As Kevin Mitchell reports in the StarPhoenix, it was all about bad language.
But [Deanna[ Rindal, an SCA official for more than 25 years, says she never saw Schille kick a rock and that had nothing to do with his removal. The second-end ejection, she says, was because she heard him using obscene language just a few feet from where she stood, moments after teammate DJ Kidby banged his broom.
“These games are being broadcast, we’re getting emails about the foul language and why isn’t something getting done, I was sick and tired of taking the brunt for their actions, and the officials getting blamed for it,” Rindal said. “So I said ‘Schille, you’re gone. Leave the arena.’ He asked what for, and I said for swearing. He said ‘all I said was damn it under my breath’, and I said ‘no, I have ears. I can hear.’ Then (third) Braeden Moskowy came in and was begging for another warning — ‘It’s the B final, it’s the B final! Can’t we get a warning?’ I said you had warnings all week long. No more warnings. I took out my stopwatch and said you have 15 seconds to leave before you forfeit the game."Schille told Mitchel that he was aware all the curlers were being watched due to previous incidents during the playdown process.
“We knew everyone was on thin ice, based on what happened at southerns and northerns,” Schille said. “We were warned before the event, and they came up and told us a few times, lower your voice or don’t bang your broom as hard. I guess that time, she’d just had enough. I swore under my breath and kicked a rock into the corner, and when I came off she said to keep walking. We tried to reason with her, and all she did was say 15 seconds, you forfeit the game.
“There was pressure on them; I know that for a fact. There was a lot of unhappy sponsors and lot of unhappy fans at southerns and northerns, and we knew that coming in. It’s tough. It’s not football and it’s not NHL hockey, but we’re here to win. Emotions are going to run high, especially when you’re playing for the biggest prize.”
The officials were certainly in a tough situation but this quote from Rindal makes me wonder somewhat.
“I did my job. I did what I needed to do. From what I’m hearing, I’ve got the support of many, many, many people out there, that it should have been done earlier. And I totally agree — it should have been done earlier, and it’s too bad it was the B final. But I took a stand for the officials. We’re being put to blame for the actions of the athletes out there.”I have no problem with the her tossing Schille in the B final. But "took a stand for the officials?" and "We're being put to blame for the actions of the athletes out there." I don't get that. It's as if the reason she ejected the curler was as an act of solidarity for the officials, not because he was swearing. I also fail to see how an official would get blamed for a curler swearing. And just who is blaming them? Fans? Sponsors? I doubt it.

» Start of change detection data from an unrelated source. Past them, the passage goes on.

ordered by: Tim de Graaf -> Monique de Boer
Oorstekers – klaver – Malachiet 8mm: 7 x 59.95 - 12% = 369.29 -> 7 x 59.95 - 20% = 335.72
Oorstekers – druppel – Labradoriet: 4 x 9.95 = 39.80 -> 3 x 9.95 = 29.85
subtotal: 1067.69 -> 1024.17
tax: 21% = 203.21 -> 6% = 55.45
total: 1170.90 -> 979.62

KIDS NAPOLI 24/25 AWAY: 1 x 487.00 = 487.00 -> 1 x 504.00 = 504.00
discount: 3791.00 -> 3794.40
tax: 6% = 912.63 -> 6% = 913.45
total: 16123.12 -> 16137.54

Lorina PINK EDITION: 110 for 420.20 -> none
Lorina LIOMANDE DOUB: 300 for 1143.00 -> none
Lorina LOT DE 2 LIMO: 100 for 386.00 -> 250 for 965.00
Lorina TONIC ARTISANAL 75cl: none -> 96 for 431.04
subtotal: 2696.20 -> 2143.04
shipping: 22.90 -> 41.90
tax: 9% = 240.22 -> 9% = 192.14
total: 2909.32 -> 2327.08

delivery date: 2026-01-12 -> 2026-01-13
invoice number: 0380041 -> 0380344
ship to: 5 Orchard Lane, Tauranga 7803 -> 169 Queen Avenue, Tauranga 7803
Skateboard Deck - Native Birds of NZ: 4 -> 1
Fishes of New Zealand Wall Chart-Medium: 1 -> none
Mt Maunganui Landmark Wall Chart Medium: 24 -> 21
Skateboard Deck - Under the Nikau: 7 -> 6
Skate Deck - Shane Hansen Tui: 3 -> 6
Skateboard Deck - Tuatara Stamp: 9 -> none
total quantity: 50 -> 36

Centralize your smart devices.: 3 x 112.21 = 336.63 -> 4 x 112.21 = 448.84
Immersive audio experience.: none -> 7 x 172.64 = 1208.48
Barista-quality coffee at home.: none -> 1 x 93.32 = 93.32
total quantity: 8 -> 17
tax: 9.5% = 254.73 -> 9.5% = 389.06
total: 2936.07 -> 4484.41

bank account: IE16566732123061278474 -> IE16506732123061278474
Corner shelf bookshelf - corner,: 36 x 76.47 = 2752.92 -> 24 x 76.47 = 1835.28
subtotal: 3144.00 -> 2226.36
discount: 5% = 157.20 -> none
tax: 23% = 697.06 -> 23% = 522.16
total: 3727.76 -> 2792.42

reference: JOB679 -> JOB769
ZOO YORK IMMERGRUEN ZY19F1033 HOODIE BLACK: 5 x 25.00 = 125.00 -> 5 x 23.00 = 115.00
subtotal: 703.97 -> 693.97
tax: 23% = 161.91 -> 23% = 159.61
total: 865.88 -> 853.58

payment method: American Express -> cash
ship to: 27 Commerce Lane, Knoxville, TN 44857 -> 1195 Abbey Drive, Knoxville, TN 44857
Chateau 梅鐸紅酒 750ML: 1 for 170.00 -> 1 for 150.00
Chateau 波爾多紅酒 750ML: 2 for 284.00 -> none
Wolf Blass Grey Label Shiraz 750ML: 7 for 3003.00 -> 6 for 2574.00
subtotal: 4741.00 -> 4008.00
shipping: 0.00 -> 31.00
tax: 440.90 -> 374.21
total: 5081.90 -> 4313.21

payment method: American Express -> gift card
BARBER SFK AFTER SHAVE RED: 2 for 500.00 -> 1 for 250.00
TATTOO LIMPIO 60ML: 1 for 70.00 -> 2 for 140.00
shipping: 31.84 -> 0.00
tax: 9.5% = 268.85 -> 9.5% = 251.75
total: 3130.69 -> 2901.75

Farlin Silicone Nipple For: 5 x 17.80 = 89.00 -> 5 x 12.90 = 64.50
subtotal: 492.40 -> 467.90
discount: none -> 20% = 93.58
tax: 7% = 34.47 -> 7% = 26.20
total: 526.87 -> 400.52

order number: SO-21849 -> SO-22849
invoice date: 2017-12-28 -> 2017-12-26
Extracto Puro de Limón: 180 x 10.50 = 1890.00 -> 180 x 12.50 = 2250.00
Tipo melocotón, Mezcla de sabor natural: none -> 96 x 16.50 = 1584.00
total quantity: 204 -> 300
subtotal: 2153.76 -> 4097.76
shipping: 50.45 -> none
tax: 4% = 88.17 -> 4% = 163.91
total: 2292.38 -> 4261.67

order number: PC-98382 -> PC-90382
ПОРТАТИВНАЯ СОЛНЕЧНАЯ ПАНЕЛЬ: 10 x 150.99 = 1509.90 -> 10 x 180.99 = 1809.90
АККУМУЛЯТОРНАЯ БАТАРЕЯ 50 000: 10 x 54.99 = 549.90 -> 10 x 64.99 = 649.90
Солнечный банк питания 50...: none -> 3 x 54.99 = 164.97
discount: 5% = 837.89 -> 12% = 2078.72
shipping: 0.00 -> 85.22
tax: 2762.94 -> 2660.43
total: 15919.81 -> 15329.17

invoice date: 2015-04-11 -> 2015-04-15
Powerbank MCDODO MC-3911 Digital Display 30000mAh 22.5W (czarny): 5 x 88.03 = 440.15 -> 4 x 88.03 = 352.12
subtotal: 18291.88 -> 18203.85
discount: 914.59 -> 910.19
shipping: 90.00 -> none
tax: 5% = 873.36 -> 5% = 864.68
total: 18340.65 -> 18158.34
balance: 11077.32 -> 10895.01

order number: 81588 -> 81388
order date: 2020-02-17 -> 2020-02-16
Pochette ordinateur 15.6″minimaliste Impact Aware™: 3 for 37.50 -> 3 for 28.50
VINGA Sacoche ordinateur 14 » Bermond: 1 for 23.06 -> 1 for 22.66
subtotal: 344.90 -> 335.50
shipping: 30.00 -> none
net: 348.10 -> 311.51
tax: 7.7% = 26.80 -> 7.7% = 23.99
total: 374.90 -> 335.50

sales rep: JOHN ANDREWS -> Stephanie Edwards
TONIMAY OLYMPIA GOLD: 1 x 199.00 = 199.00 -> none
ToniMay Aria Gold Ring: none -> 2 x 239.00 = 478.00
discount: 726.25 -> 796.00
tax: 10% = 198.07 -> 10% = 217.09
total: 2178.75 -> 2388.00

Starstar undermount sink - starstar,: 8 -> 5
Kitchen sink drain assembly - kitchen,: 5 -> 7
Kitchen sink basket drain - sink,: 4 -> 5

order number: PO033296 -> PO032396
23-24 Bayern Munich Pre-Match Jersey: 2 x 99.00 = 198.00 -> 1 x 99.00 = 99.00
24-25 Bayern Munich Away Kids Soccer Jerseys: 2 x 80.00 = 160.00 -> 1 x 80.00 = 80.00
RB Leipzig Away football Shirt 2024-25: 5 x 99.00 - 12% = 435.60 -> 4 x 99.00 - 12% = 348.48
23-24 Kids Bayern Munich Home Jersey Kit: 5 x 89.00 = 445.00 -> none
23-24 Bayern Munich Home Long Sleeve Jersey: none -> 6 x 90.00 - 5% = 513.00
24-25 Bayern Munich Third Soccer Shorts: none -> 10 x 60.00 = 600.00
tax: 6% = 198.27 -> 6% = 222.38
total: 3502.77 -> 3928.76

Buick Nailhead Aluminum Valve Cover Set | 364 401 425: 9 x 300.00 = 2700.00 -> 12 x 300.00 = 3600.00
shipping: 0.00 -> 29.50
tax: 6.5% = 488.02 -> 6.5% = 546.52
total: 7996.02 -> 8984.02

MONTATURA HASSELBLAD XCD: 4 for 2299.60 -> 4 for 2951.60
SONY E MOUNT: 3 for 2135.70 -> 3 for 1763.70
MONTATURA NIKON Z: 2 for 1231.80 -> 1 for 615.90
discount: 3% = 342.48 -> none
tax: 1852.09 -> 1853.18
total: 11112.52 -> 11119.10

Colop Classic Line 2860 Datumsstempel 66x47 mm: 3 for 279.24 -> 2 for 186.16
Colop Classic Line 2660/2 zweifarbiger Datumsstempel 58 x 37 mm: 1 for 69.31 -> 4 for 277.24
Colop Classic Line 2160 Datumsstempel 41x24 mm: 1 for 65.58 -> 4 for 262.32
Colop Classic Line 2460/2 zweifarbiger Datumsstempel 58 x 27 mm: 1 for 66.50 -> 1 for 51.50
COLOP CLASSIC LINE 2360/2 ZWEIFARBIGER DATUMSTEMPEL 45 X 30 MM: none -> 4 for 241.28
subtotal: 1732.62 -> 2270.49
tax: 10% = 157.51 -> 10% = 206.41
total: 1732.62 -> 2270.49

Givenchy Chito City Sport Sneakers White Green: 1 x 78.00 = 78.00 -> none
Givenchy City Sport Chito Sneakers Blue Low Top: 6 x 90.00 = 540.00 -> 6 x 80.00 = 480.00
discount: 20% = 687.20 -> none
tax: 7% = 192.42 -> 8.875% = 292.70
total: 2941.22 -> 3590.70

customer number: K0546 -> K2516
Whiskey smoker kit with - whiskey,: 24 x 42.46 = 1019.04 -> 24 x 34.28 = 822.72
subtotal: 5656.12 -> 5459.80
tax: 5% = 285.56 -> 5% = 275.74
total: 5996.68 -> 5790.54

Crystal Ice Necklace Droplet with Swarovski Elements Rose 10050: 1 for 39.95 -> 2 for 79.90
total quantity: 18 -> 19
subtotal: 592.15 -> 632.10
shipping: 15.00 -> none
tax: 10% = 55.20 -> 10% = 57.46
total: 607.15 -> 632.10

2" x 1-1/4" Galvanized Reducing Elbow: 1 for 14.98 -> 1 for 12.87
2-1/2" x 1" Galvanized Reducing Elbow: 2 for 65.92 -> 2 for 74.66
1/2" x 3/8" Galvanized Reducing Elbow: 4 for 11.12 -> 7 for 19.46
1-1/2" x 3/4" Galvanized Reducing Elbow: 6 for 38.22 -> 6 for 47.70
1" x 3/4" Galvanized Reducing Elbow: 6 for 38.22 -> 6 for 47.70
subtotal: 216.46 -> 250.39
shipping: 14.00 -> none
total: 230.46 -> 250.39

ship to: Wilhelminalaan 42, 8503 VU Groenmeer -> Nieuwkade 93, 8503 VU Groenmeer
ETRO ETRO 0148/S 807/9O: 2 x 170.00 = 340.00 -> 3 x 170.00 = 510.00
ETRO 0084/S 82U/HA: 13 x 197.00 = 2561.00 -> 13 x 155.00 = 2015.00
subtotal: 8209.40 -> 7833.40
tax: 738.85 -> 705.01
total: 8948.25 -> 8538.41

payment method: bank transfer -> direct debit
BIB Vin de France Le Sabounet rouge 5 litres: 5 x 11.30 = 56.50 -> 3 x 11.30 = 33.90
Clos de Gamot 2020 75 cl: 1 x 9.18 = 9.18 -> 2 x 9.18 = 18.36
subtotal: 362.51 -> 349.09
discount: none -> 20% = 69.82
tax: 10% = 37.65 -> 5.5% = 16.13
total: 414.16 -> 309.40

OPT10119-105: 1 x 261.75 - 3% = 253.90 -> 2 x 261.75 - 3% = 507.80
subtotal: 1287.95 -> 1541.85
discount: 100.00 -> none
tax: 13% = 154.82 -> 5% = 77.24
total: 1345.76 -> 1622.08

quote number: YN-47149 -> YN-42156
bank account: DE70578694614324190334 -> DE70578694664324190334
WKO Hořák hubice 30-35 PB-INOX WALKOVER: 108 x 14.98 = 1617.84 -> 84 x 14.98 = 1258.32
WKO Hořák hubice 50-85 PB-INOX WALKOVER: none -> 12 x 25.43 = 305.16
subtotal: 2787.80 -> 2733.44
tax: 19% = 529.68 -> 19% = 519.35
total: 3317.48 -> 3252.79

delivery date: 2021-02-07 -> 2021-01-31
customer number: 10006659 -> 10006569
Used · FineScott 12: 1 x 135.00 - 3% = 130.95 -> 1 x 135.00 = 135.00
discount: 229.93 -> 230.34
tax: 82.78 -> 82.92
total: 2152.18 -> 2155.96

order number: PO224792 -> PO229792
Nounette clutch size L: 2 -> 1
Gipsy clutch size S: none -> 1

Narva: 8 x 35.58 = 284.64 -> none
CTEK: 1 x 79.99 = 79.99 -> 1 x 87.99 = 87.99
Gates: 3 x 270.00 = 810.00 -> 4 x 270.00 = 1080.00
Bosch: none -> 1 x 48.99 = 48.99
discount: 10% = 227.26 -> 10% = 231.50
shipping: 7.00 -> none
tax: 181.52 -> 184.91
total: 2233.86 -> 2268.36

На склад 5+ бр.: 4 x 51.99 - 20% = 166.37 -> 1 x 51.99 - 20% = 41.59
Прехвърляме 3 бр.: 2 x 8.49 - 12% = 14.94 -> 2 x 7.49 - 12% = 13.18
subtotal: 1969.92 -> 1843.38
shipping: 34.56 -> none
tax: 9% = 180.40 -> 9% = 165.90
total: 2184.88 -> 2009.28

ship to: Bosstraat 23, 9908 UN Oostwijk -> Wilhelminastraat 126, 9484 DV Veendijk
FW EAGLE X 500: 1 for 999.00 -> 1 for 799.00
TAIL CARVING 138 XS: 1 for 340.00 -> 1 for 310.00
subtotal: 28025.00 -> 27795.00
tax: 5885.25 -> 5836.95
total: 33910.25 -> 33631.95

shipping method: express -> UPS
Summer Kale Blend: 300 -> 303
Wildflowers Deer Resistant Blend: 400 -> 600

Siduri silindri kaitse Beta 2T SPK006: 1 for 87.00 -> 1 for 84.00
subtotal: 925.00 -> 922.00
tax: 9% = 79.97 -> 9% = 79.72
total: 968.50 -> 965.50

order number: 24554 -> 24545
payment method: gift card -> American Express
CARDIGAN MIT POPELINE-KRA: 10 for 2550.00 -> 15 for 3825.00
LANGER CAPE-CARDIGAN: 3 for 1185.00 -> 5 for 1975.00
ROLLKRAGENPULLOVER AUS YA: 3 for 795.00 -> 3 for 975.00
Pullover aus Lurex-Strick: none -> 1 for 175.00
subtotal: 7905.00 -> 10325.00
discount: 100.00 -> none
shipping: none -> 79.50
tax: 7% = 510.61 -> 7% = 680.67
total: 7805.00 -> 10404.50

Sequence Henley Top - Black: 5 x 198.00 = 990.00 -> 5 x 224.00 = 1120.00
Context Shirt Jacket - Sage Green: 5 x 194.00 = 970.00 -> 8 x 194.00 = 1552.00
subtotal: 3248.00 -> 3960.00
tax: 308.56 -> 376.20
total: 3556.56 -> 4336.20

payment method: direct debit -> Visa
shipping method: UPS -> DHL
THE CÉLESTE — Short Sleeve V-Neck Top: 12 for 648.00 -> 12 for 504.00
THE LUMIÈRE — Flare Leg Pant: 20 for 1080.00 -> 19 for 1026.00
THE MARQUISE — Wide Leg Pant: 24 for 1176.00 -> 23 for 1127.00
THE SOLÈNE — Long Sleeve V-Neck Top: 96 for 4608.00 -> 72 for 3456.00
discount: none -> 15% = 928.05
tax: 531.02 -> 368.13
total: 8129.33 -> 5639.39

Every curler has a duty to act decently when on the ice. They're performers and one of the great things about the game is that fans can get close to the action. When microphones were put on the players back in the '80s, that extended to television audiences. There have been many four-letter words aired on curling broadcasts -- shit-balls comes to mind -- but the difficulty becomes in the subjectivity of the crime as well as the penalty. Does a mutter expletive under the breath warrant expulsion in an important game? And why did the official choose this moment to issue the penalty?
There are no easy answers to this one.